> _WHAT THE TASK ASKS_:
Restate word for word each line of the data, starting at the one containing "font-size: 18px;" and running through the last.

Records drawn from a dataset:
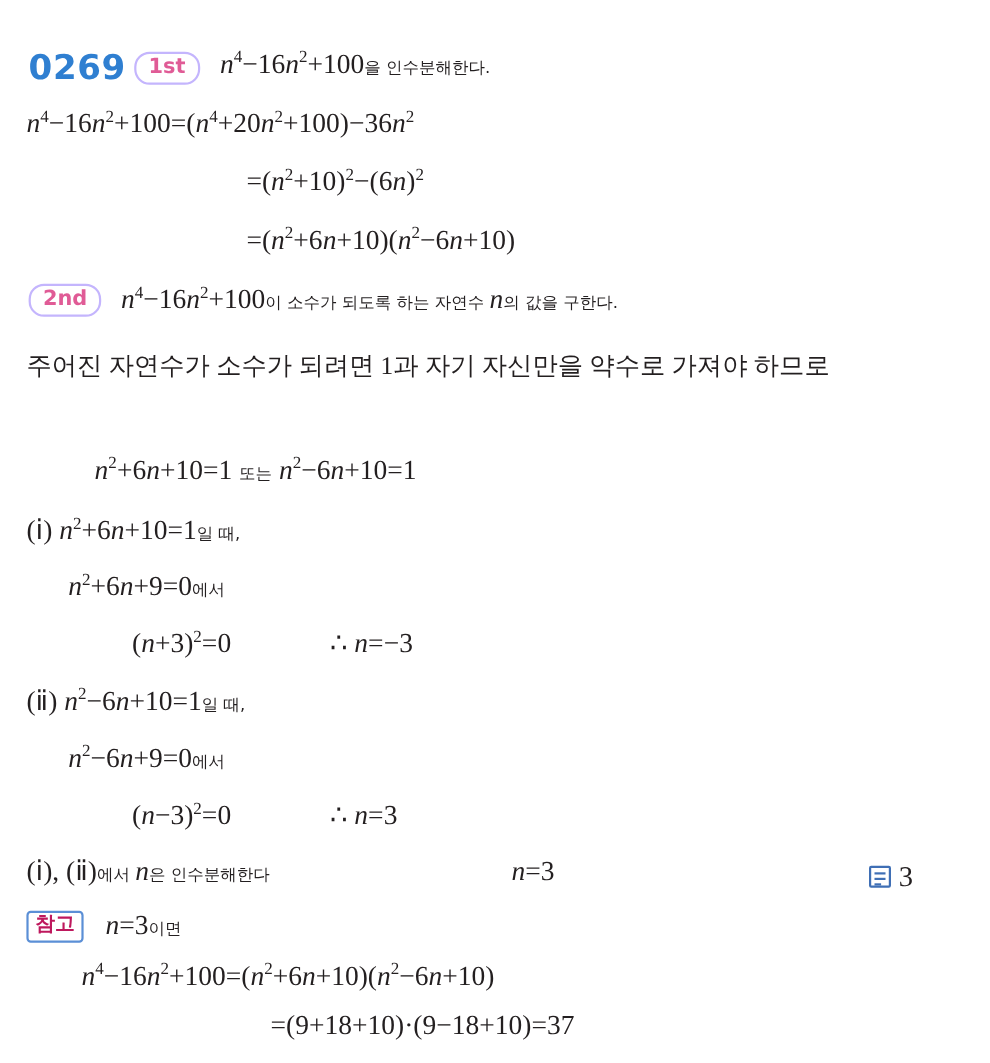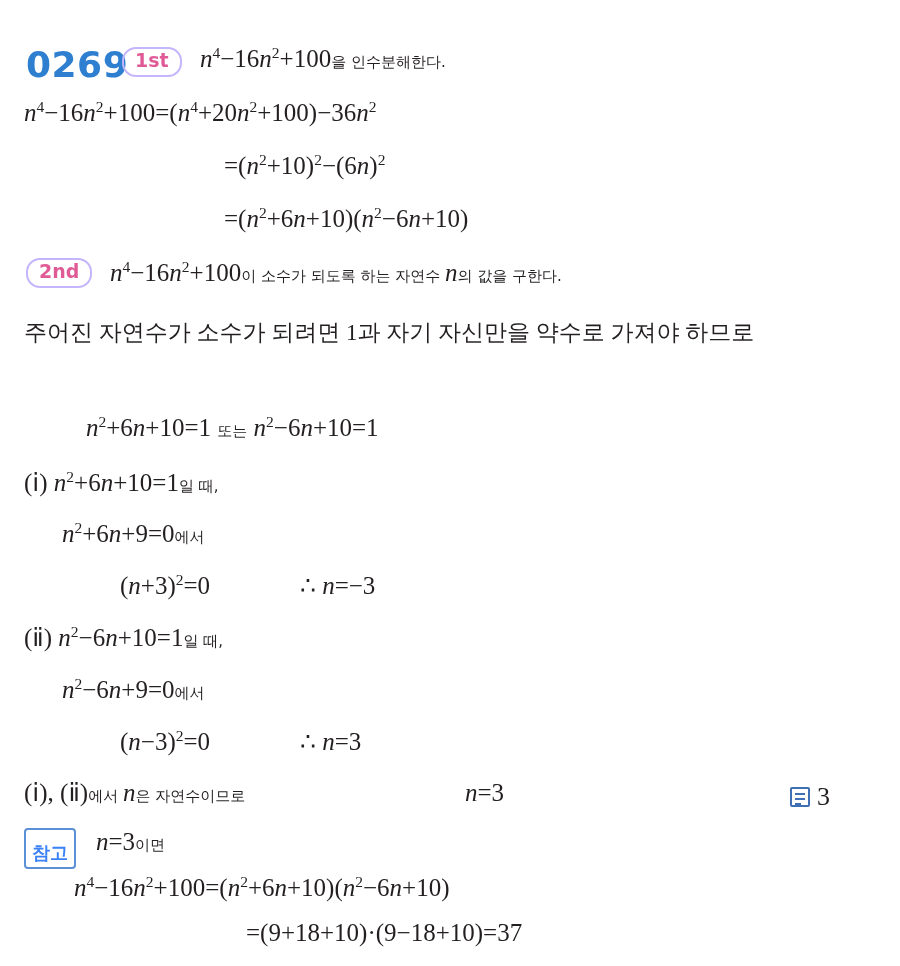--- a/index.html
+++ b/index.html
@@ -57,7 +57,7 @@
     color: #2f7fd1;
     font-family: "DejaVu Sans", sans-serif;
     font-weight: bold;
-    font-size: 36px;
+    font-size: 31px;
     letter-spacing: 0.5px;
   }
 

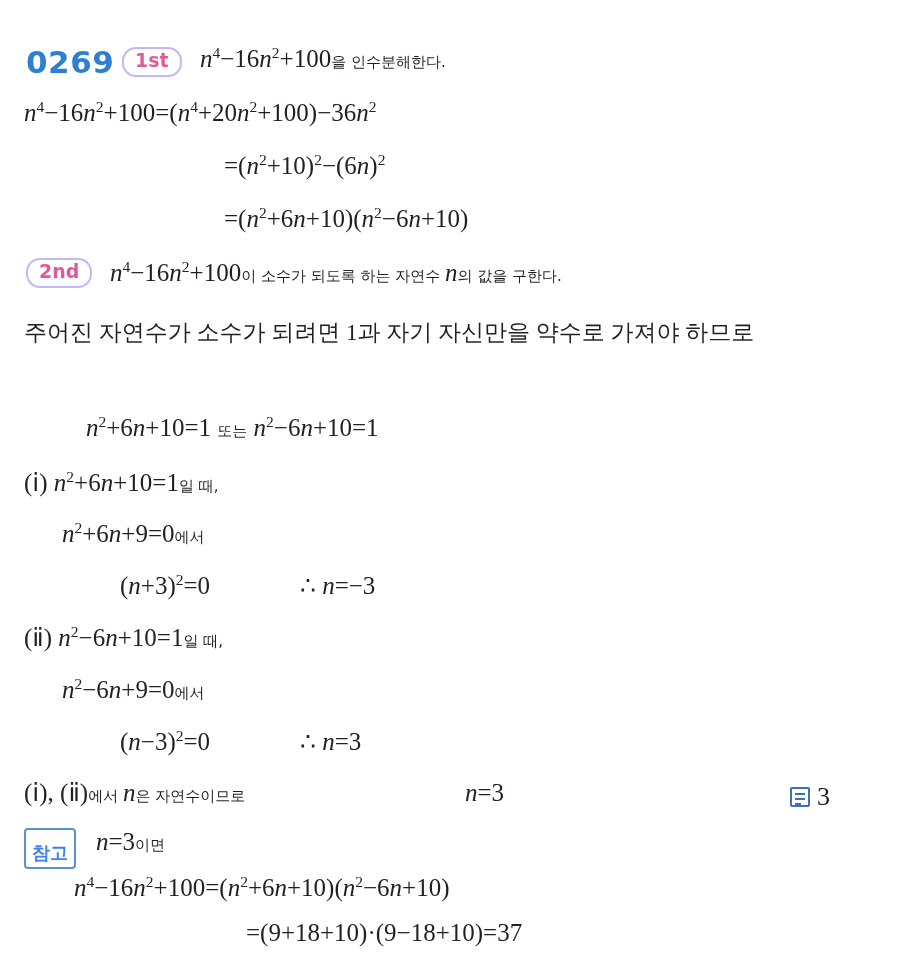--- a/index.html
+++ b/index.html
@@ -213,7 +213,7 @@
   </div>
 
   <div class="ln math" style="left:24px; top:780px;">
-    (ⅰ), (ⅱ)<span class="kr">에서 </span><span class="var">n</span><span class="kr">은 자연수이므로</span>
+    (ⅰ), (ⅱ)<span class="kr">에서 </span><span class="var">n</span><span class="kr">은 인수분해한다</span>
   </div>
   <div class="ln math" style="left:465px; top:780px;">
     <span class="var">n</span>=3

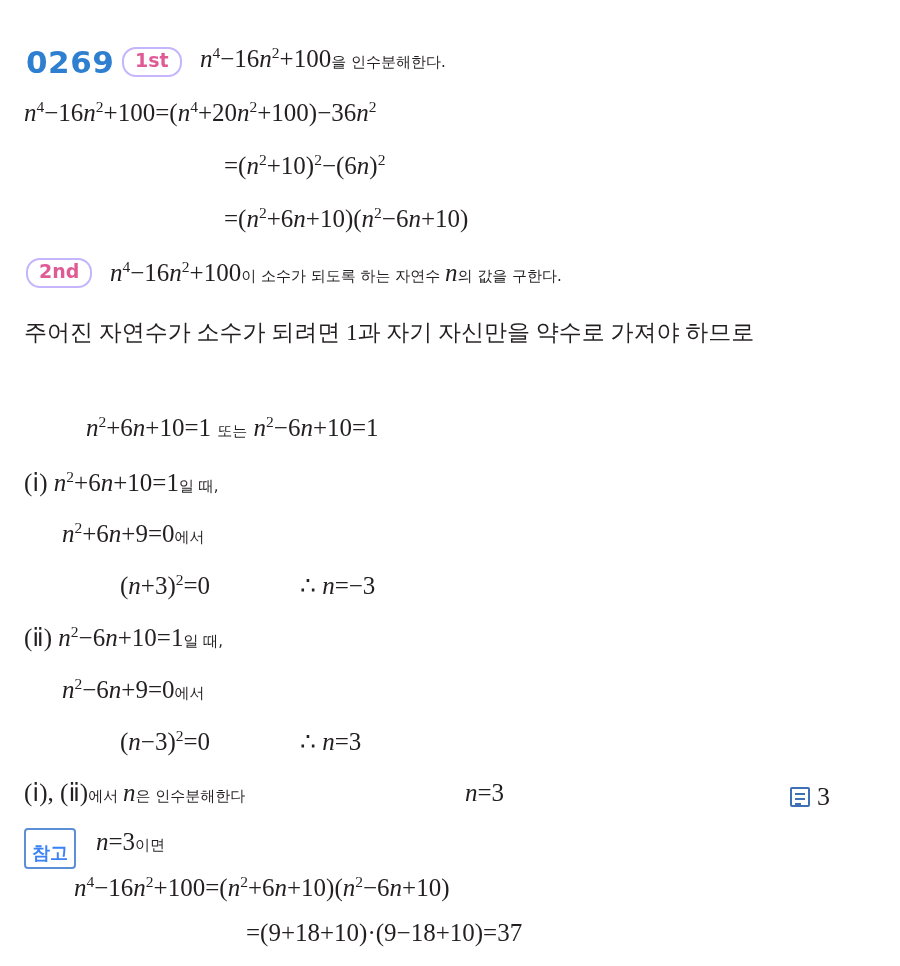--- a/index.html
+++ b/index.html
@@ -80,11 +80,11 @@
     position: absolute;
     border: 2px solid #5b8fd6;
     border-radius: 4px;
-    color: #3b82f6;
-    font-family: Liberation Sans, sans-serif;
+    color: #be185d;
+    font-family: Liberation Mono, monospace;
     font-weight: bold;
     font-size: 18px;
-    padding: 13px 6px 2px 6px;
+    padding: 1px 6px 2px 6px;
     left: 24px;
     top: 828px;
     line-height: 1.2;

> _REPLY TO THE TASK_:
     font-size: 18px;
-    padding: 13px 6px 2px 6px;
+    padding: 1px 6px 2px 6px;
     left: 24px;
     top: 828px;
     line-height: 1.2;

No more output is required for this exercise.